## Data shown

━━━━━━━━━━━━━━━━

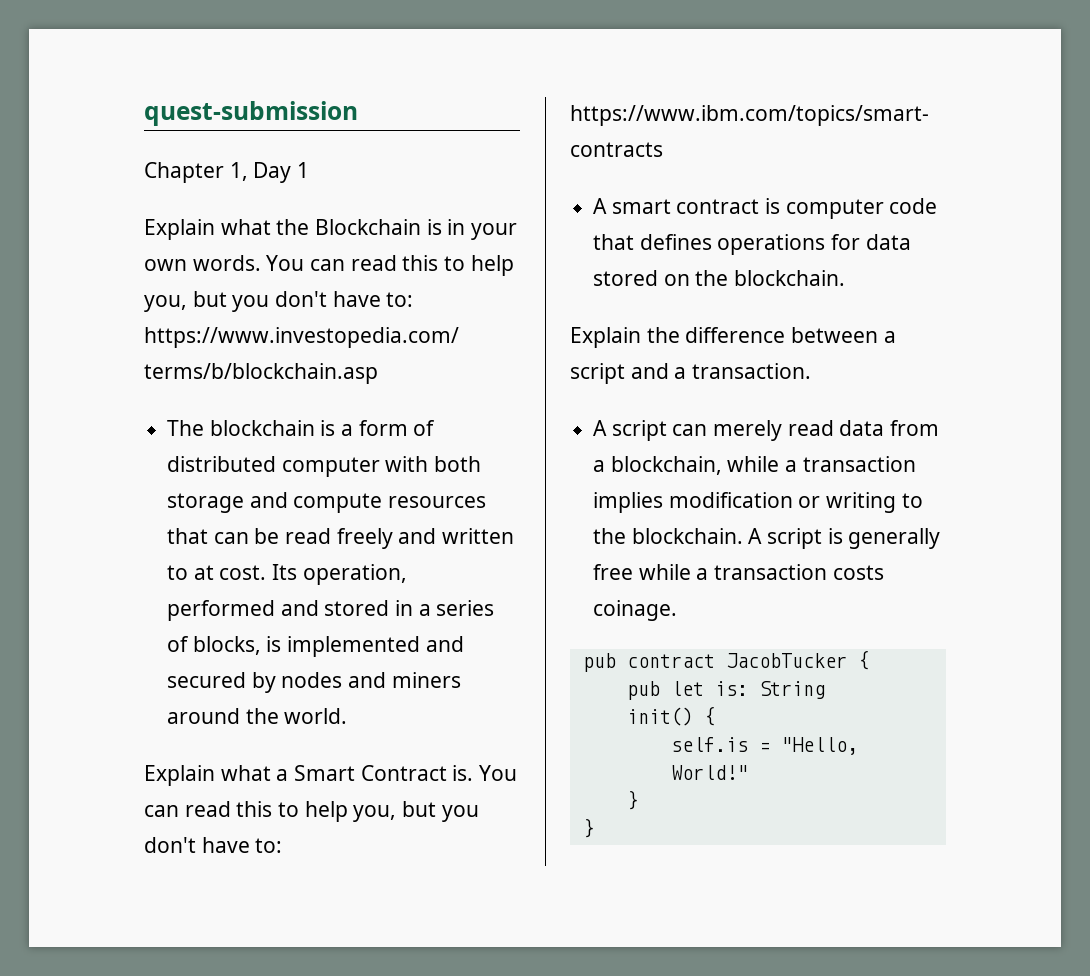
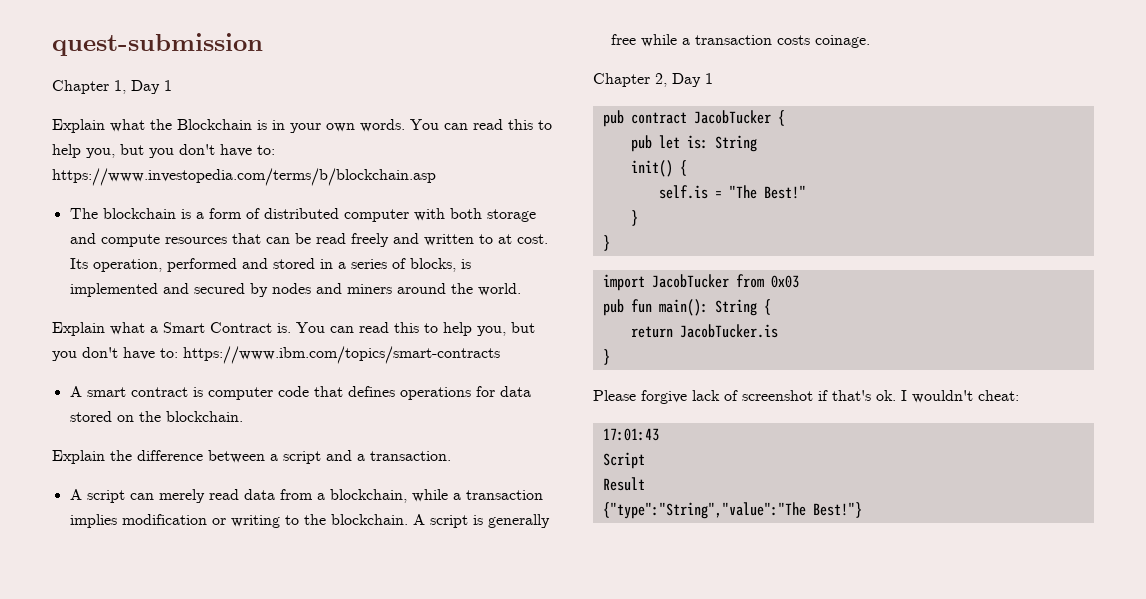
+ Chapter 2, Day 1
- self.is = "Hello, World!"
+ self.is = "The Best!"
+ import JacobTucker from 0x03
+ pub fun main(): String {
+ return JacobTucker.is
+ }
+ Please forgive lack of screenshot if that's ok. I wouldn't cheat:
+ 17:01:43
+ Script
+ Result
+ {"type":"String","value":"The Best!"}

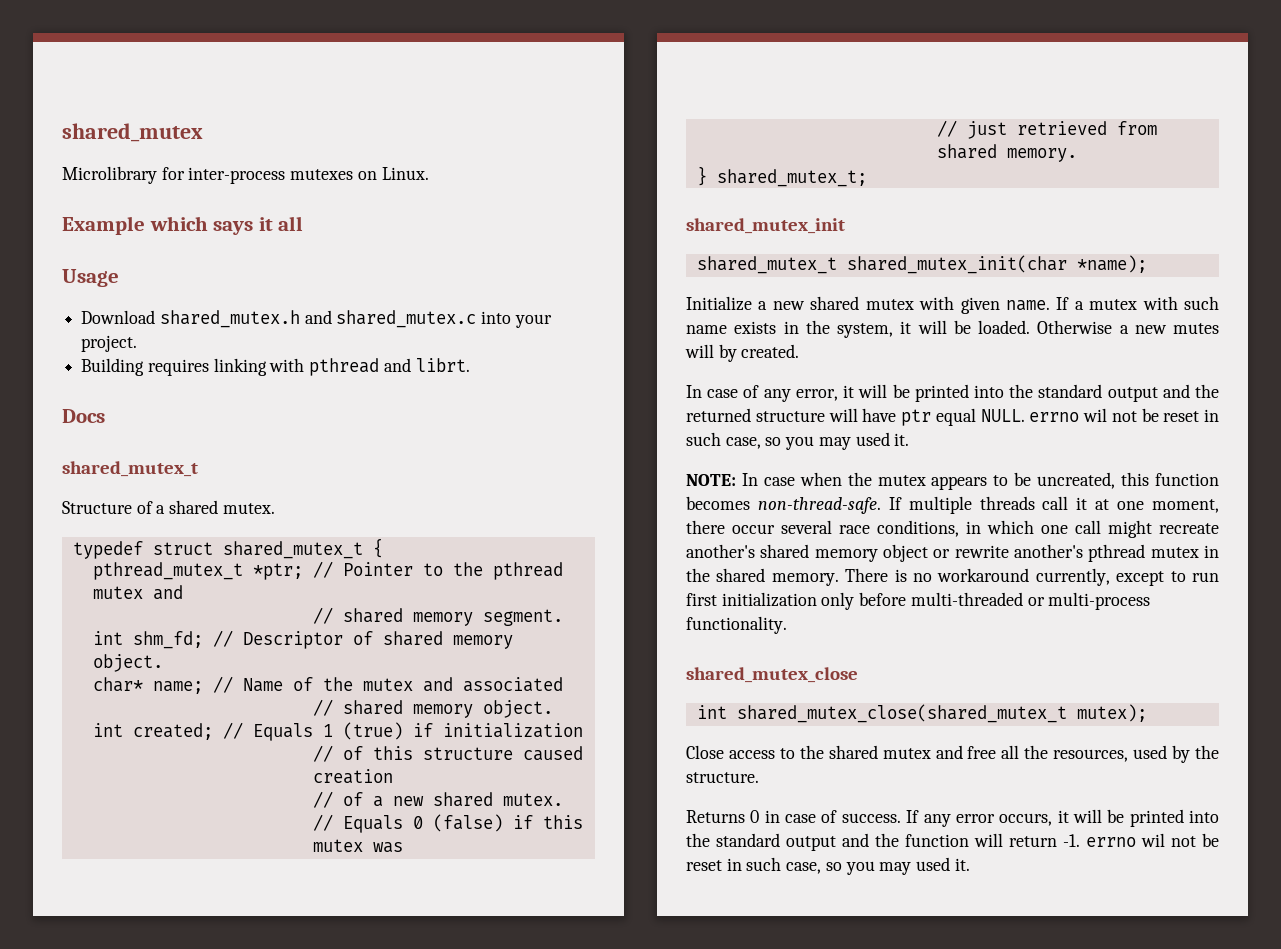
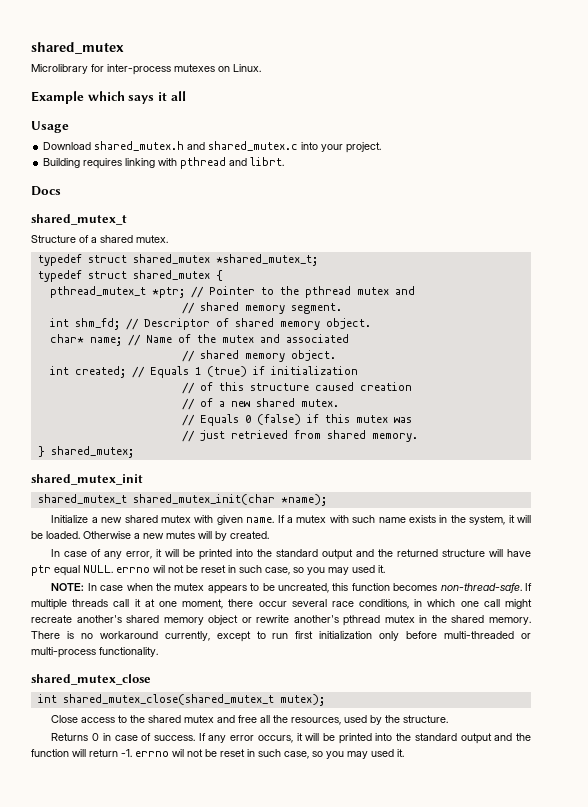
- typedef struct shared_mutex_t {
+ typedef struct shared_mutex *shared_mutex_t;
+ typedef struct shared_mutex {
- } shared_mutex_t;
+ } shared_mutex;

━━━━━━━━━━━━━━━━

For every line above that has "typedef" in it, copy the line.

- typedef struct shared_mutex_t {
+ typedef struct shared_mutex *shared_mutex_t;
+ typedef struct shared_mutex {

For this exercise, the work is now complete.